SheTaxis initially skirted the issue by not hiring directly, but working with transportation companies and dispatching as needed. The company quickly faced a shortage of available female drivers in its pool. As the ruling in the Minnesota federal case demonstrated, an employer’s refusal to employ female drivers on the basis of their gender is qualitatively no different than its refusal to hire employees on the basis of race, religion, sexual orientation, or disability. A company’s effort to hire female drivers over male drivers to attract more female riders is subject to a similar challenge.
Additionally, the intentional refusal to accept riders on the basis of a protected characteristic, including gender, likely runs afoul of anti-discrimination laws, as evidenced by a widely publicized decision of the New York City Human Rights Commission.
This, of course, raises a question of whether a transportation company in this industry could assign a specific gender of chauffeur upon client request. It would not be a violation to accommodate the client with their preferred chauffeur, but it could certainly be challenged to deny a chauffeur the run based solely on gender, if all other factors were equal.
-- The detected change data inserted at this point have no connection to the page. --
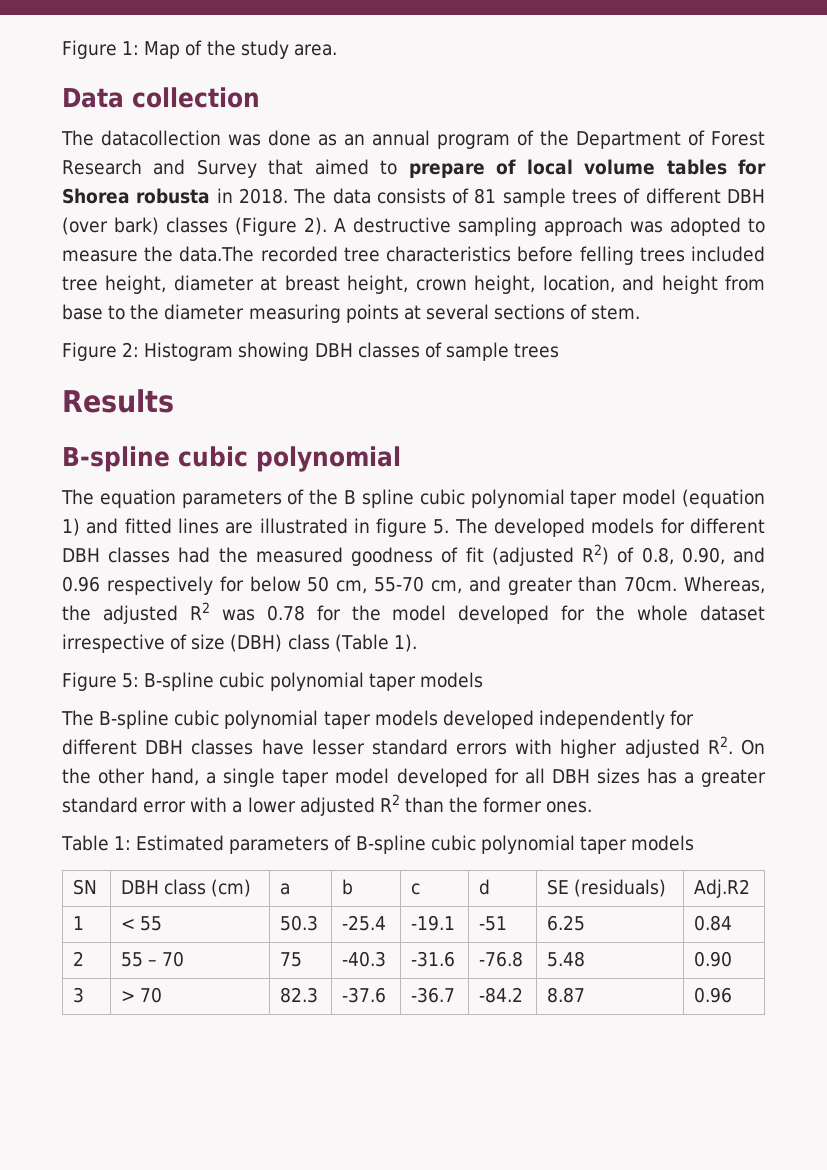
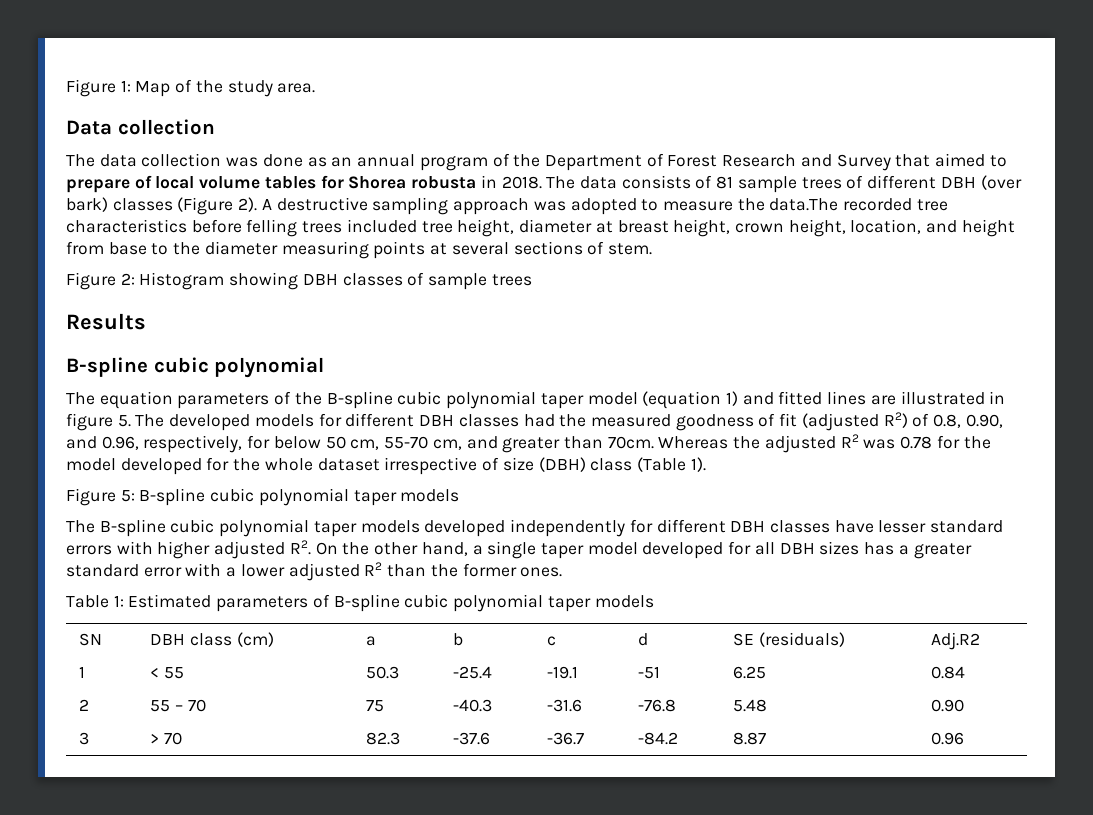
- The datacollection was done as an annual program of the Department of Forest Research and Survey that aimed to prepare of local volume tables for Shorea robusta in 2018.
+ The data collection was done as an annual program of the Department of Forest Research and Survey that aimed to prepare of local volume tables for Shorea robusta in 2018.
- The equation parameters of the B spline cubic polynomial taper model (equation 1) and fitted lines are illustrated in figure 5. The developed models for different DBH classes had the measured goodness of fit (adjusted R2) of 0.8, 0.90, and 0.96 respectively for below 50 cm, 55-70 cm, and greater than 70cm.
+ The equation parameters of the B-spline cubic polynomial taper model (equation 1) and fitted lines are illustrated in figure 5. The developed models for different DBH classes had the measured goodness of fit (adjusted R2) of 0.8, 0.90, and 0.96, respectively, for below 50 cm, 55-70 cm, and greater than 70cm.
- Whereas, the adjusted R2 was 0.78 for the model developed for the whole dataset irrespective of size (DBH) class (Table 1).
+ Whereas the adjusted R2 was 0.78 for the model developed for the whole dataset irrespective of size (DBH) class (Table 1).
According to a 2015 report in the New York Times, Baquir Raza, a New York City cab driver, had dropped off passengers, but when an African-American woman and her two daughters started to enter the cab, he told them he was going off duty. After the woman saw Raza stop to pick up two Caucasian women down the block, she filed a complaint with the New York City Commission on Human Rights, claiming Raza refused her a public accommodation based on her race and color in violation of the City’s anti-discrimination law. Raza was ordered by an administrative law judge to pay her $10,000 in damages for her emotional distress and to pay a civil penalty of $15,000, over his objection that he should only be subject to regulation by the Taxi & Limousine Commission, whose fines were generally limited to a few hundred dollars. Although the Commission subsequently reduced the award of damages to $7,000 and required Raza to work for 229 hours with the Commission’s Community Relations Bureau to educate taxi drivers on the city’s anti-discrimination law in lieu of the civil penalty, the financial consequences for Raza, whom the commission described as having only “five employees and ... barely breaking even,” were severe.
Although the safety of female passengers and drivers is an important issue for the industry, as is diversity, the gender-based efforts by companies like SheTaxis and Safr to address these issues are likely to face legal challenges in the absence of legislation exemption from state and federal anti-discrimination laws, such as M.G.L. c. 272A, §92A, which allows “bona fide” fitness centers to limit membership to persons of the same gender. [CD0917]
Disclaimer: The foregoing is provided solely as general information, is not intended as legal advice, and may not be applicable within your jurisdiction or to your specific situation. You are advised to consult with your attorneys for guidance before relying upon any of the information presented herein.